Records from a dataset
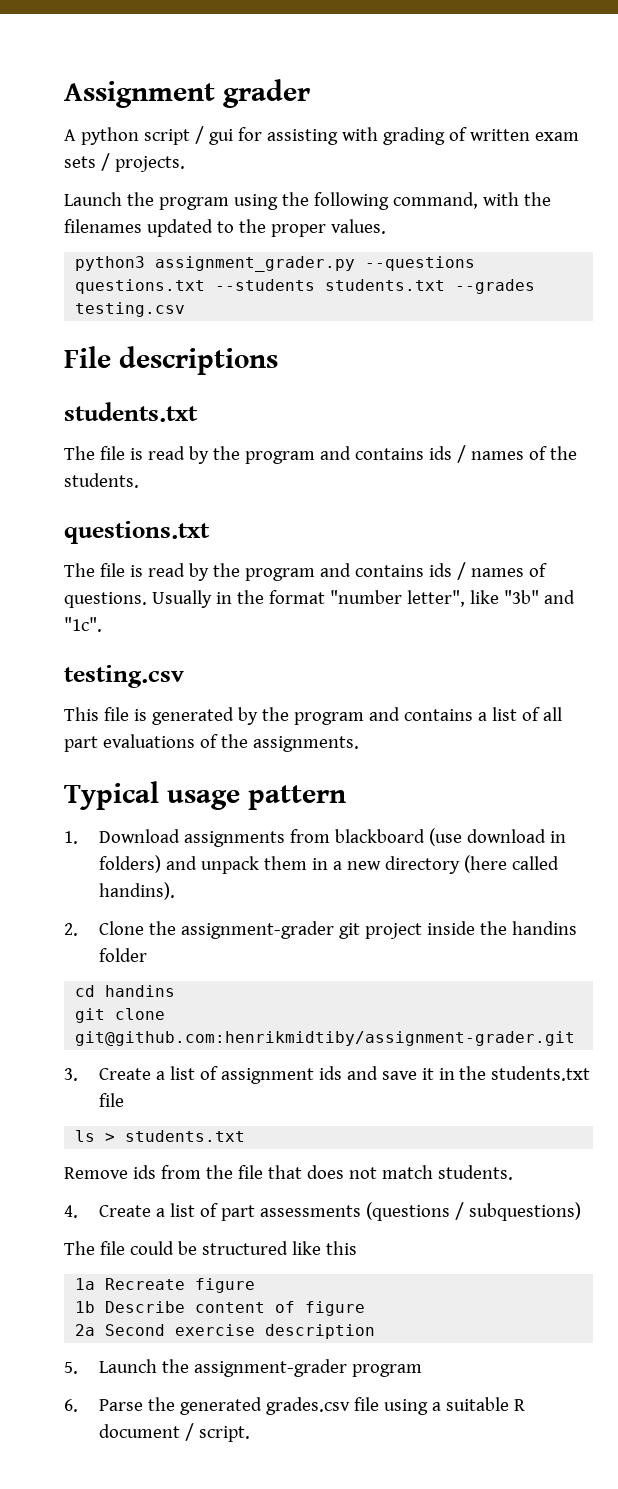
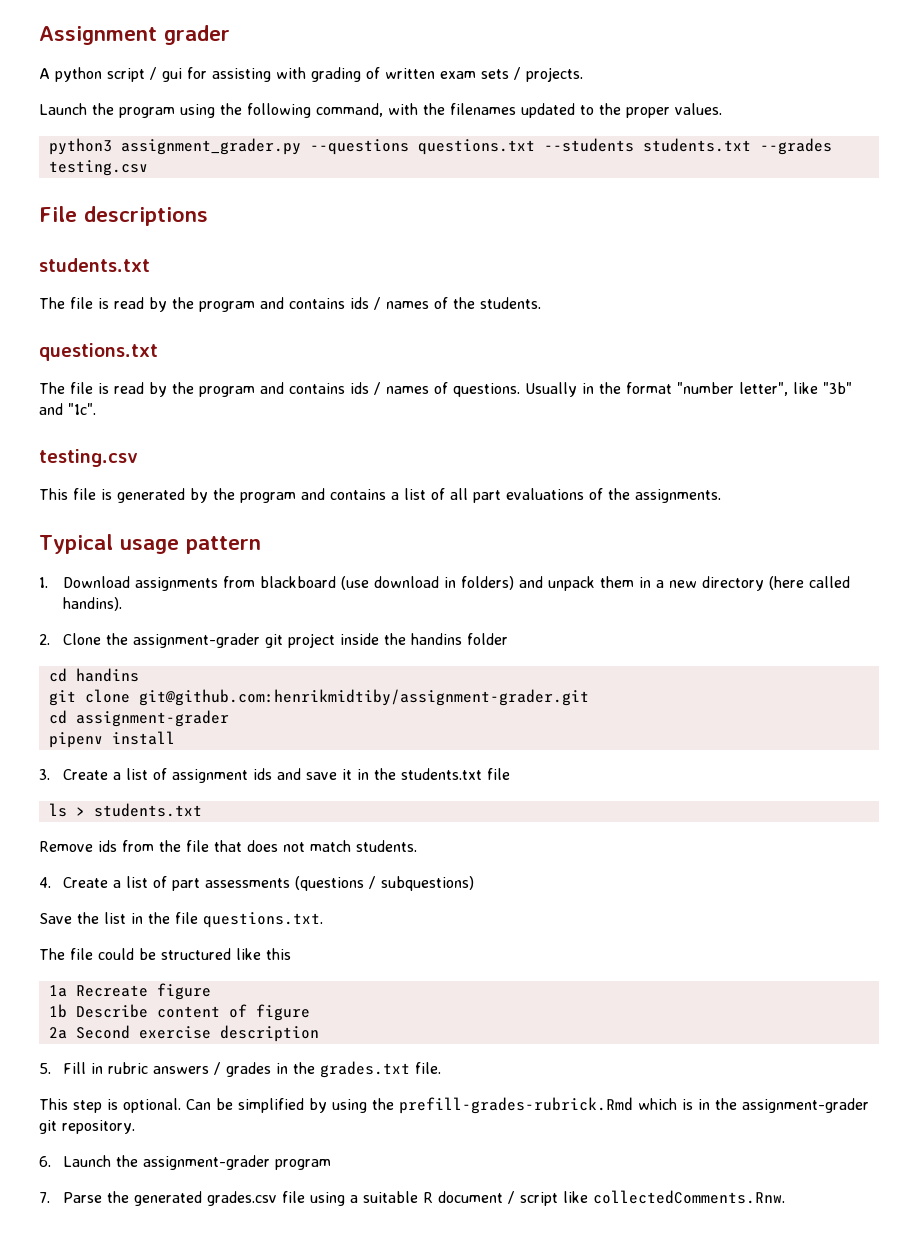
(576, 1038) none -> [48,710,229,727] [48,731,175,748] // cd assignment-grader // pipenv install
(581, 1211) none -> [39,912,323,928] // Save the list in the file questions.txt.
(78, 1368) none -> [62,1061,441,1078] [39,1097,869,1114] [39,1120,135,1134] [39,1156,51,1167] Fill in rubric answers / grades in the grades.txt file. // This step is optional. Can be simplified by using the prefill-grades-rubrick.Rmd which is in the assignment-grader git repository. // 6.
[64,1399,78,1412] 6. -> [39,1192,50,1203] 7.
[198,1426,250,1442] script. -> [519,1190,785,1206] script like collectedComments.Rnw.

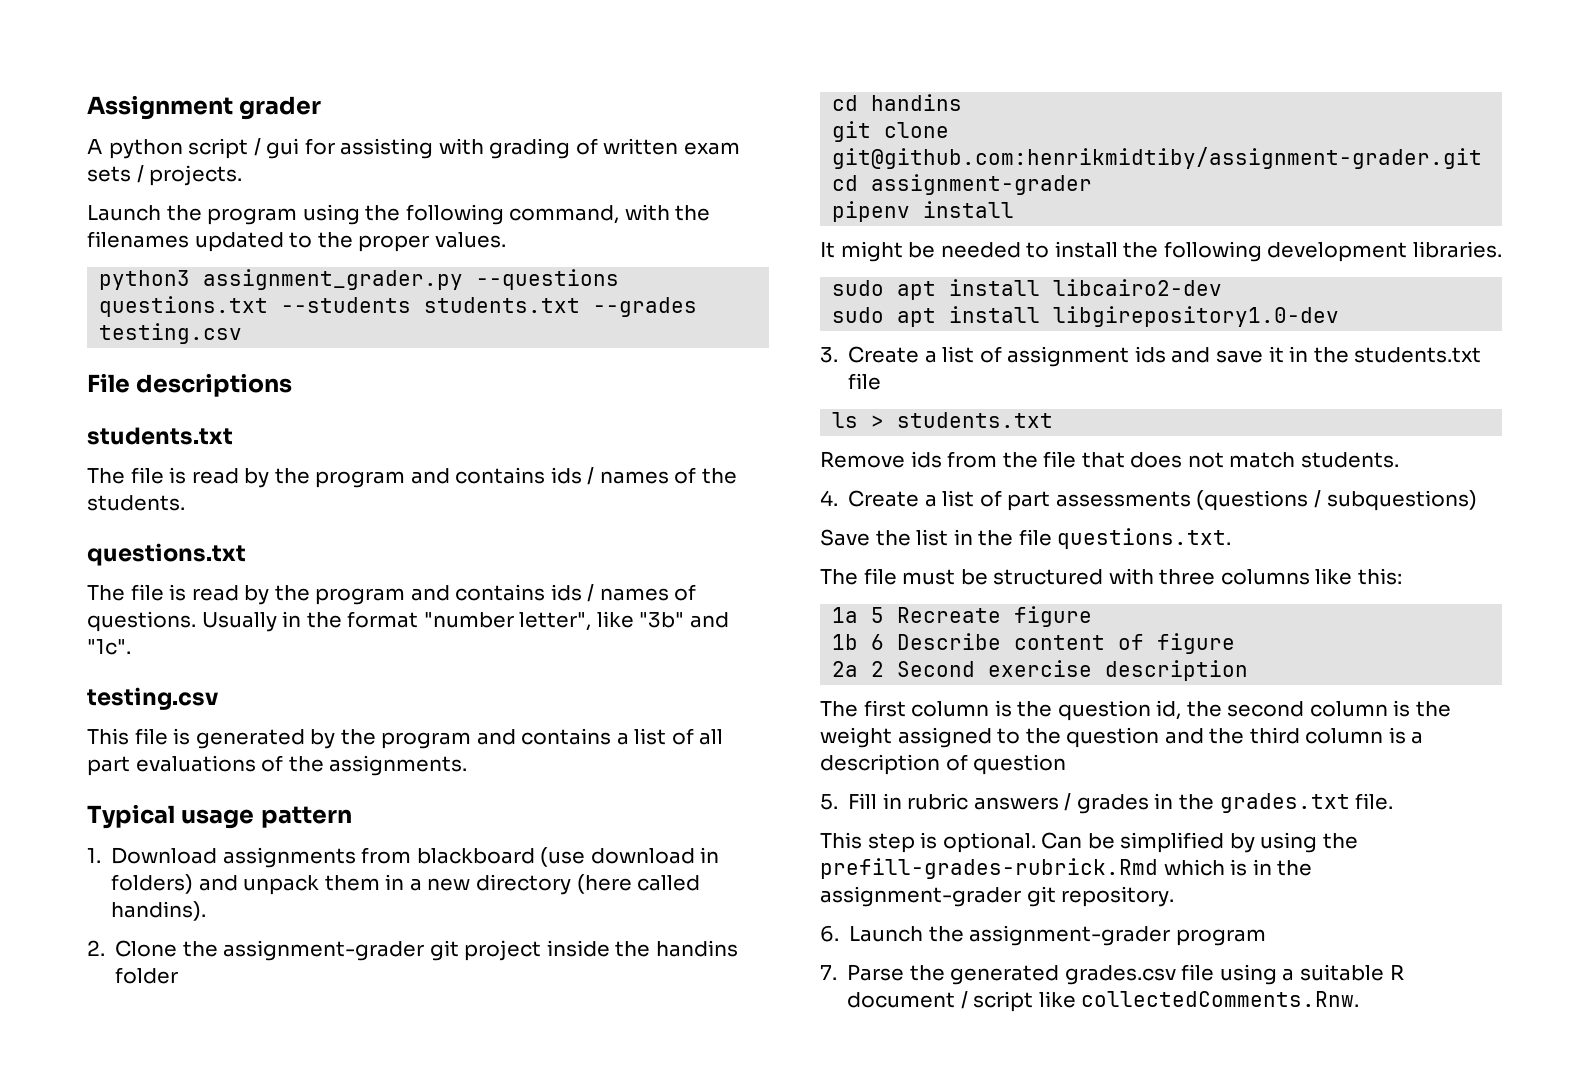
(175, 738) none -> [820,241,1502,262] [832,279,1223,300] [832,306,1340,327] // It might be needed to install the following development libraries. // sudo apt install libcairo2-dev // sudo apt install libgirepository1.0-dev
[98,948,134,960] could -> [902,569,956,585] must
[236,948,291,960] like this -> [1108,568,1402,585] with three columns like this:
(67, 991) none -> [871,607,885,623] 5
(67, 1011) none -> [871,634,885,650] 6
(67, 1033) none -> [871,661,885,677] 2
(319, 1033) none -> [820,700,1451,721] [820,727,1424,748] [820,754,1067,775] // The first column is the question id, the second column is the weight assigned to the question and the third column is a description of question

- Activity:
Repeat exactly the lines from the line containing "(67, 1033) none -> [871,661,885,677] 2" through the last line of the records above, including both, and nothing else.

- Expected answer:
(67, 1033) none -> [871,661,885,677] 2
(319, 1033) none -> [820,700,1451,721] [820,727,1424,748] [820,754,1067,775] // The first column is the question id, the second column is the weight assigned to the question and the third column is a description of question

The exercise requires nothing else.